The practical consequence: CDR_GAIN is a trade-off knob, not a free variable. Set it high and lock is fast but jitter is large. Set it low and jitter is small but lock takes longer and the tracking bandwidth may be insufficient to follow a spread-spectrum clock source. For the 240 Mbps target with a bang-bang PD, the 5-10 UI RMS phase error spec in the datasheet reflects this fundamental limit.
3. Manchester doubles your symbol rate budget
Manchester encoding guarantees DC balance and 100% transition density - both good properties. What it costs is a 2x symbol rate. To carry 120 Mbps net data you need a 240 Mbps serial channel. Every timing closure number in your PLL and serializer now applies to 4.17 ns bit periods (240 MHz), not 8.33 ns (120 MHz). On SKY130 that is a meaningful difference for ring-oscillator based designs.
If your target data rate is already limited by the PDK's maximum toggle frequency, Manchester is a bad choice. 8b/10b gives you DC balance and run-length control with only a 20% overhead.
4. PLL lock detection needs hysteresis
The naive lock detector - "assert lock when the lock raw signal goes high" - produces a chatter condition where PLL_LOCK bounces at startup as the VCO control voltage settles. Any downstream logic that reacts to PLL_LOCK (like releasing the CDR reset) will misfire.

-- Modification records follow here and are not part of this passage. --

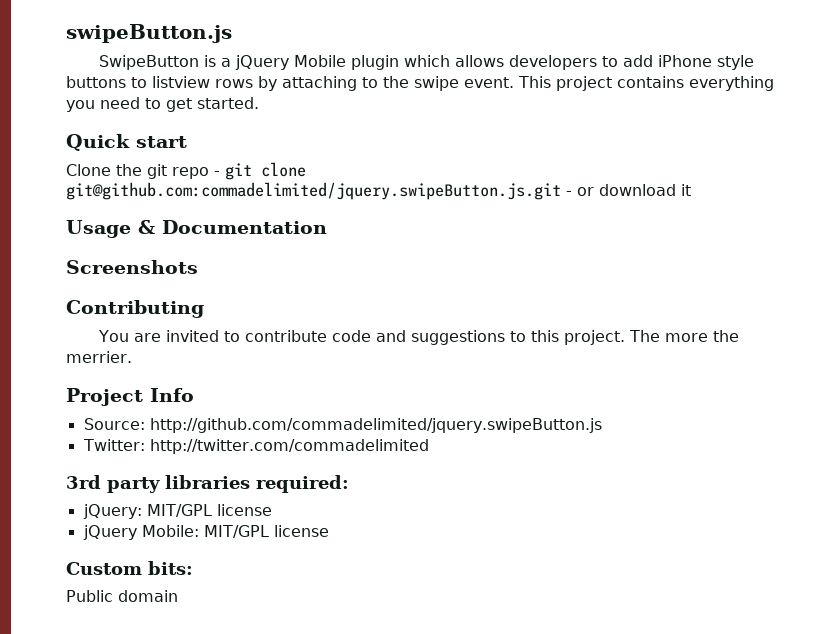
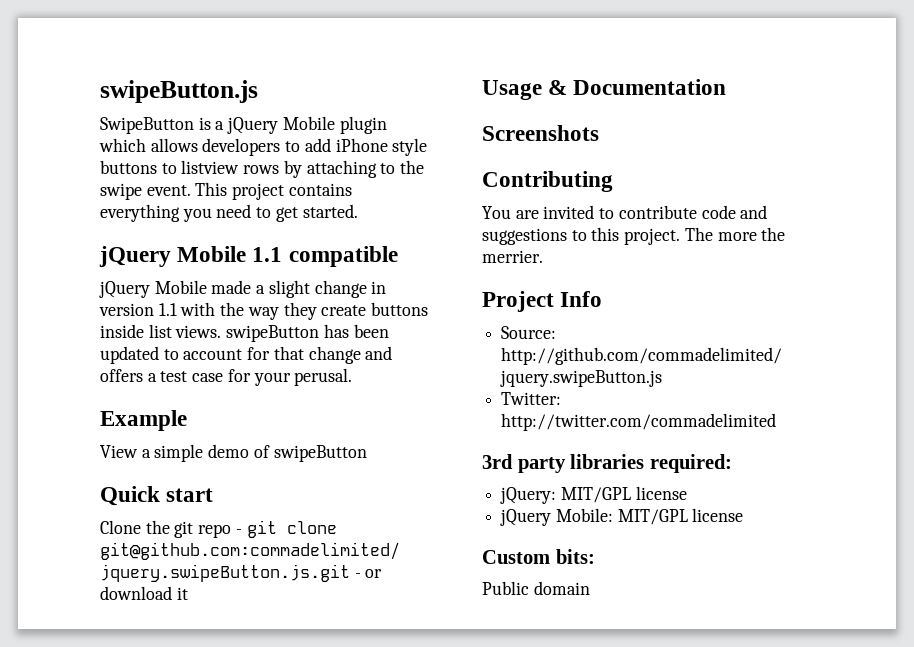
+ jQuery Mobile 1.1 compatible
+ jQuery Mobile made a slight change in version 1.1 with the way they create buttons inside list views. swipeButton has been updated to account for that change and offers a test case for your perusal.
+ Example
+ View a simple demo of swipeButton

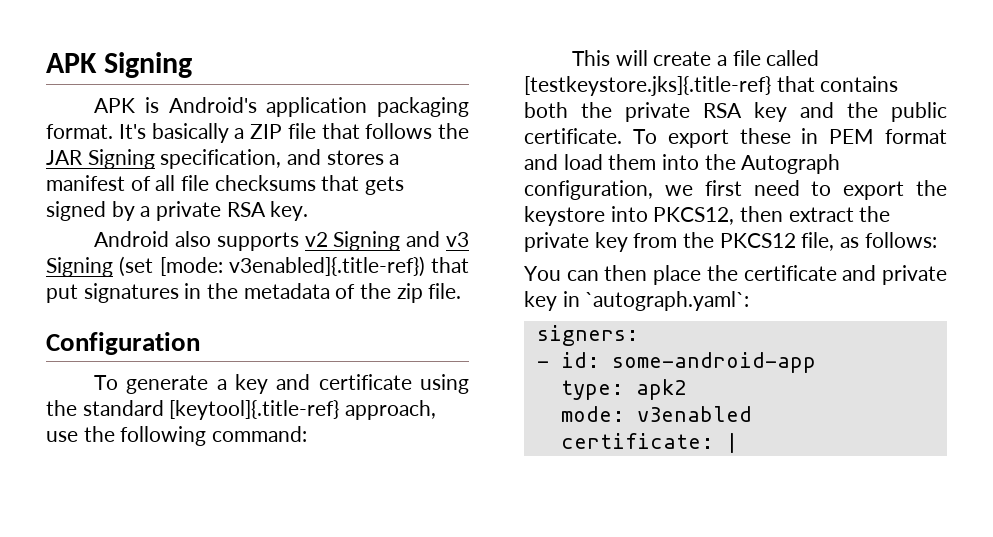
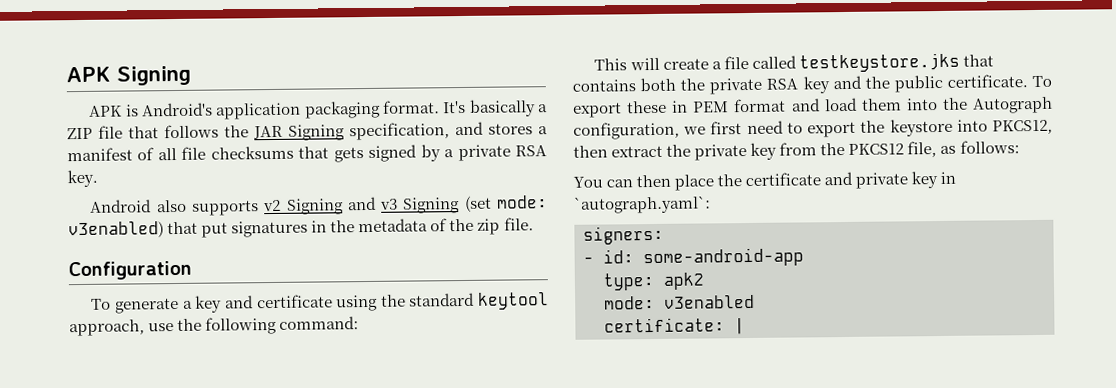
- Android also supports v2 Signing and v3 Signing (set [mode: v3enabled]{.title-ref}) that put signatures in the metadata of the zip file.
+ Android also supports v2 Signing and v3 Signing (set mode: v3enabled) that put signatures in the metadata of the zip file.
- To generate a key and certificate using the standard [keytool]{.title-ref} approach, use the following command:
+ To generate a key and certificate using the standard keytool approach, use the following command:
- This will create a file called [testkeystore.jks]{.title-ref} that contains both the private RSA key and the public certificate.
+ This will create a file called testkeystore.jks that contains both the private RSA key and the public certificate.

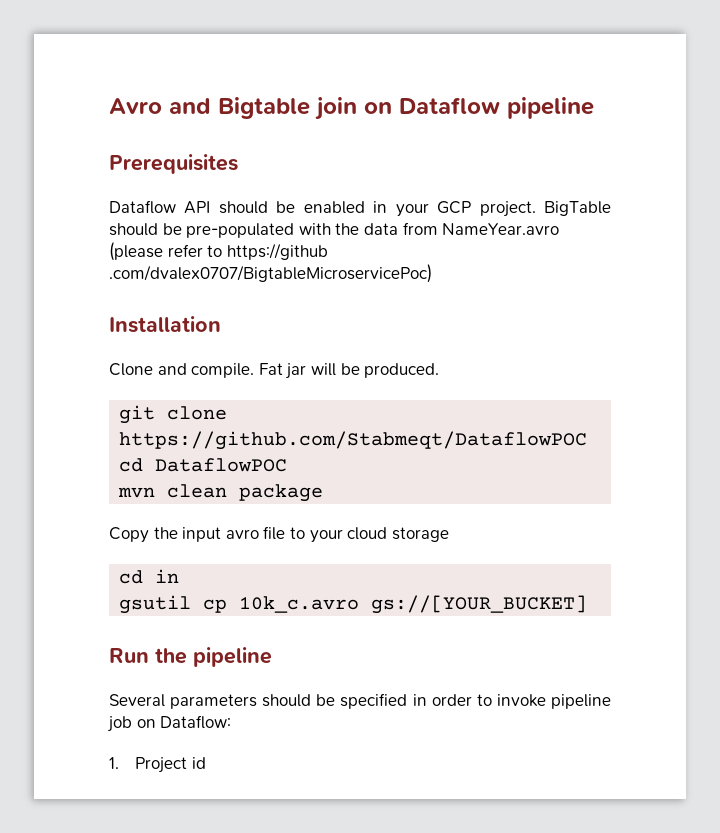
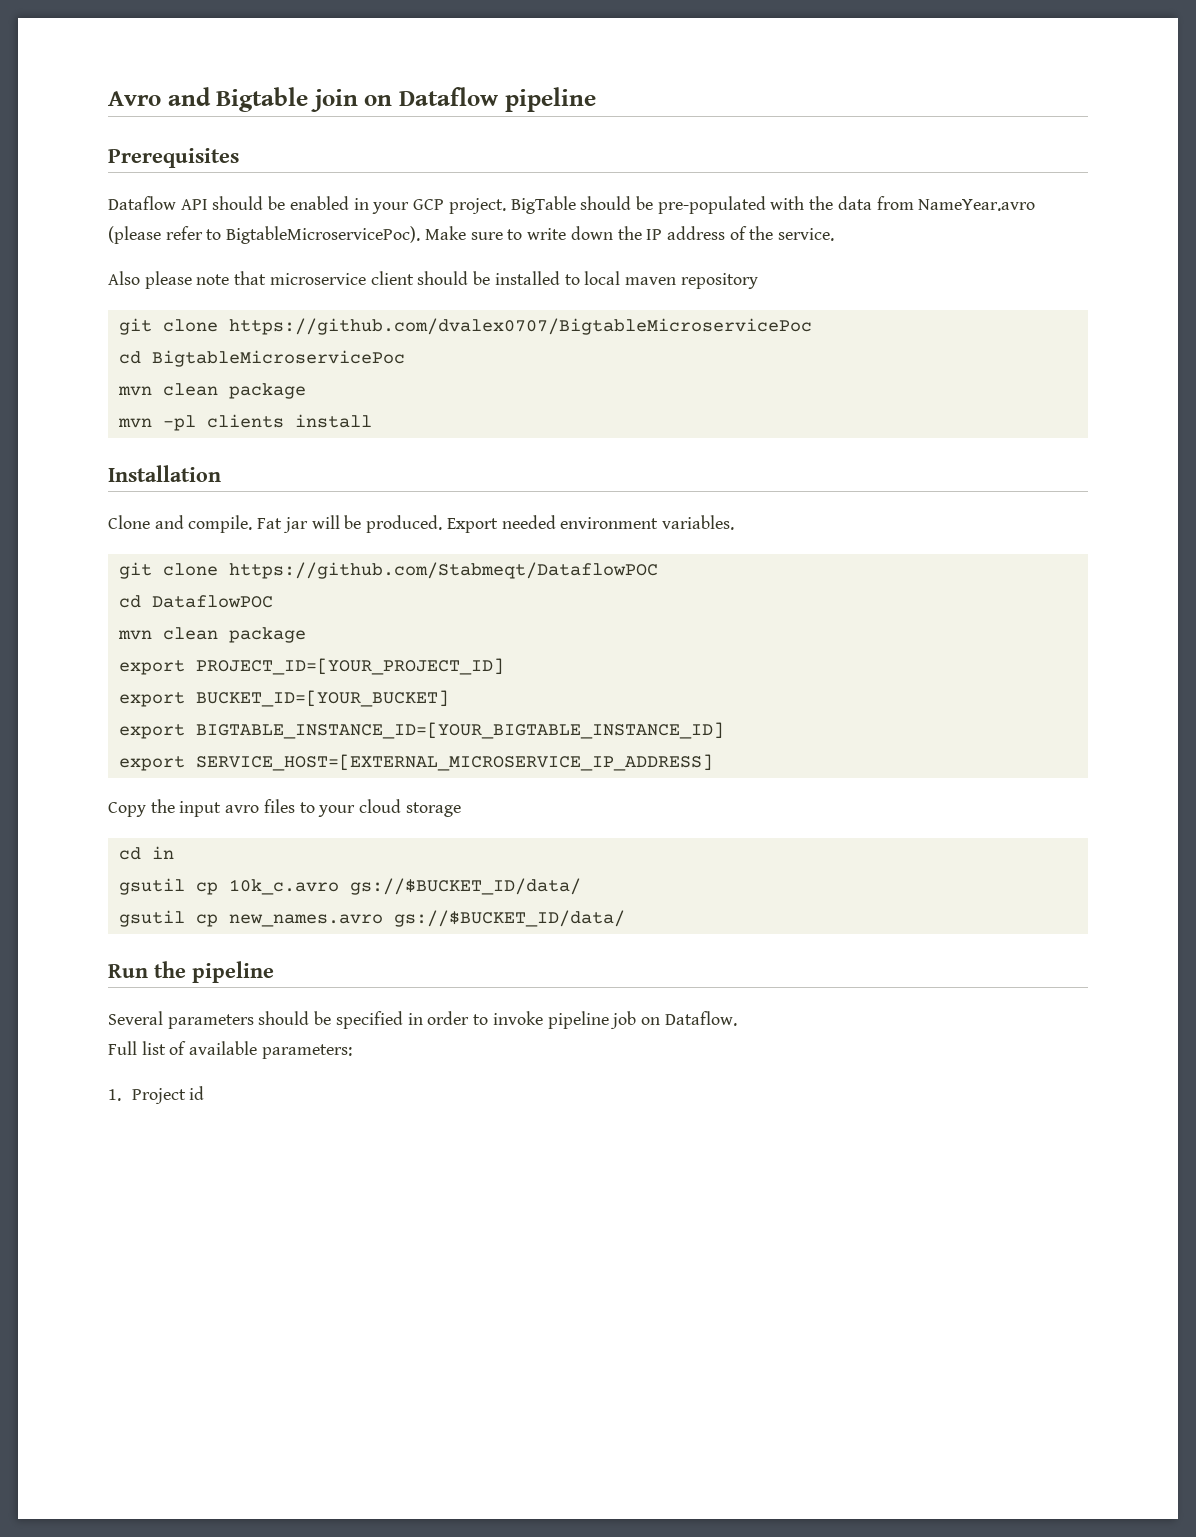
- BigTable should be pre-populated with the data from NameYear.avro (please refer to https://github .com/dvalex0707/BigtableMicroservicePoc)
+ BigTable should be pre-populated with the data from NameYear.avro (please refer to BigtableMicroservicePoc). Make sure to write down the IP address of the service.
+ Also please note that microservice client should be installed to local maven repository
+ git clone https://github.com/dvalex0707/BigtableMicroservicePoc
+ cd BigtableMicroservicePoc
+ mvn clean package
+ mvn -pl clients install
+ Export needed environment variables.
+ export PROJECT_ID=[YOUR_PROJECT_ID]
+ export BUCKET_ID=[YOUR_BUCKET]
+ export BIGTABLE_INSTANCE_ID=[YOUR_BIGTABLE_INSTANCE_ID]
+ export SERVICE_HOST=[EXTERNAL_MICROSERVICE_IP_ADDRESS]
- Copy the input avro file to your cloud storage
+ Copy the input avro files to your cloud storage
- gsutil cp 10k_c.avro gs://[YOUR_BUCKET]
+ gsutil cp 10k_c.avro gs://$BUCKET_ID/data/
+ gsutil cp new_names.avro gs://$BUCKET_ID/data/
- Several parameters should be specified in order to invoke pipeline job on Dataflow:
+ Several parameters should be specified in order to invoke pipeline job on Dataflow.
+ Full list of available parameters:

The fix is a counter-based lock detector with separate lock and unlock thresholds. The LOCK_COUNT_MAX = 2400 cycles (~100 us) in this design means the PLL has to stay locked continuously for 100 us before PLL_LOCK asserts. Dropout detection uses a shorter UNLOCK_COUNT = 240 (~10 us) to catch real loss-of-lock quickly without reacting to transients.
5. Supply sequencing and analog isolation
On SKY130, analog circuits powered by AVDD (3.3V) that are connected to a digital domain running DVDD (1.8V) need explicit isolation during power-up. If DVDD comes up before AVDD, the digital outputs can stress the analog inputs beyond their rated voltage.
ISO_EN in PHY_ENABLE (0x00) defaults to 1 (isolated). The initialization sequence relies on this: even if PHY_EN goes high early, the analog bias stays disconnected until ISO_EN is explicitly cleared. Do not skip the power sequencing step.
6. Differential routing and termination
The TXP/TXN and RXP/RXN pairs are CML (Current Mode Logic) with 100 ohm differential impedance. The loopback test described in the datasheet uses a 100 ohm differential resistor bridging TXP/TXN back to RXP/RXN. If your PCB trace length or termination is wrong, the received signal amplitude will be outside the 10 mV minimum sensitivity of the limiting amplifier and the CDR will never lock regardless of software configuration.
The differential input sensitivity spec (10 mV minimum) applies after the limiting amplifier. That amplifier has a finite bandwidth that rolls off at high frequency - a clean 10 mV at DC becomes a degraded signal at 240 MHz. The 400-800 mV output swing from the CML driver provides substantial margin when the loopback path is short and matched. On a real multi-chip link, add careful SI analysis.
Electrical Summary
| Parameter | Min | Typ | Max | Unit |
|---|---|---|---|---|
| Data rate | 240 | Mbps | ||
| Reference clock | 23.5 | 24.0 | 24.5 | MHz |
| PLL lock time | 8 | 10 | us | |
| CDR lock time | 50 | 100 | us | |
| TX output swing (100 ohm) | 400 | 600 | 800 | mV_pp |
| RX sensitivity | 10 | mV_pp | ||
| Active supply current | 12 | 18 | mA | |
| DVDD | 1.71 | 1.8 | 1.89 | V |
| AVDD | 3.0 | 3.3 | 3.6 | V |
Full register descriptions, AC timing specs, and the loopback test circuit are in the datasheet linked above.
Tapeout Result
The GDS render above shows the fabricated layout. The design was submitted to TinyTapeout as project 0000 in the HDL track, targeting the SKY130 PDK.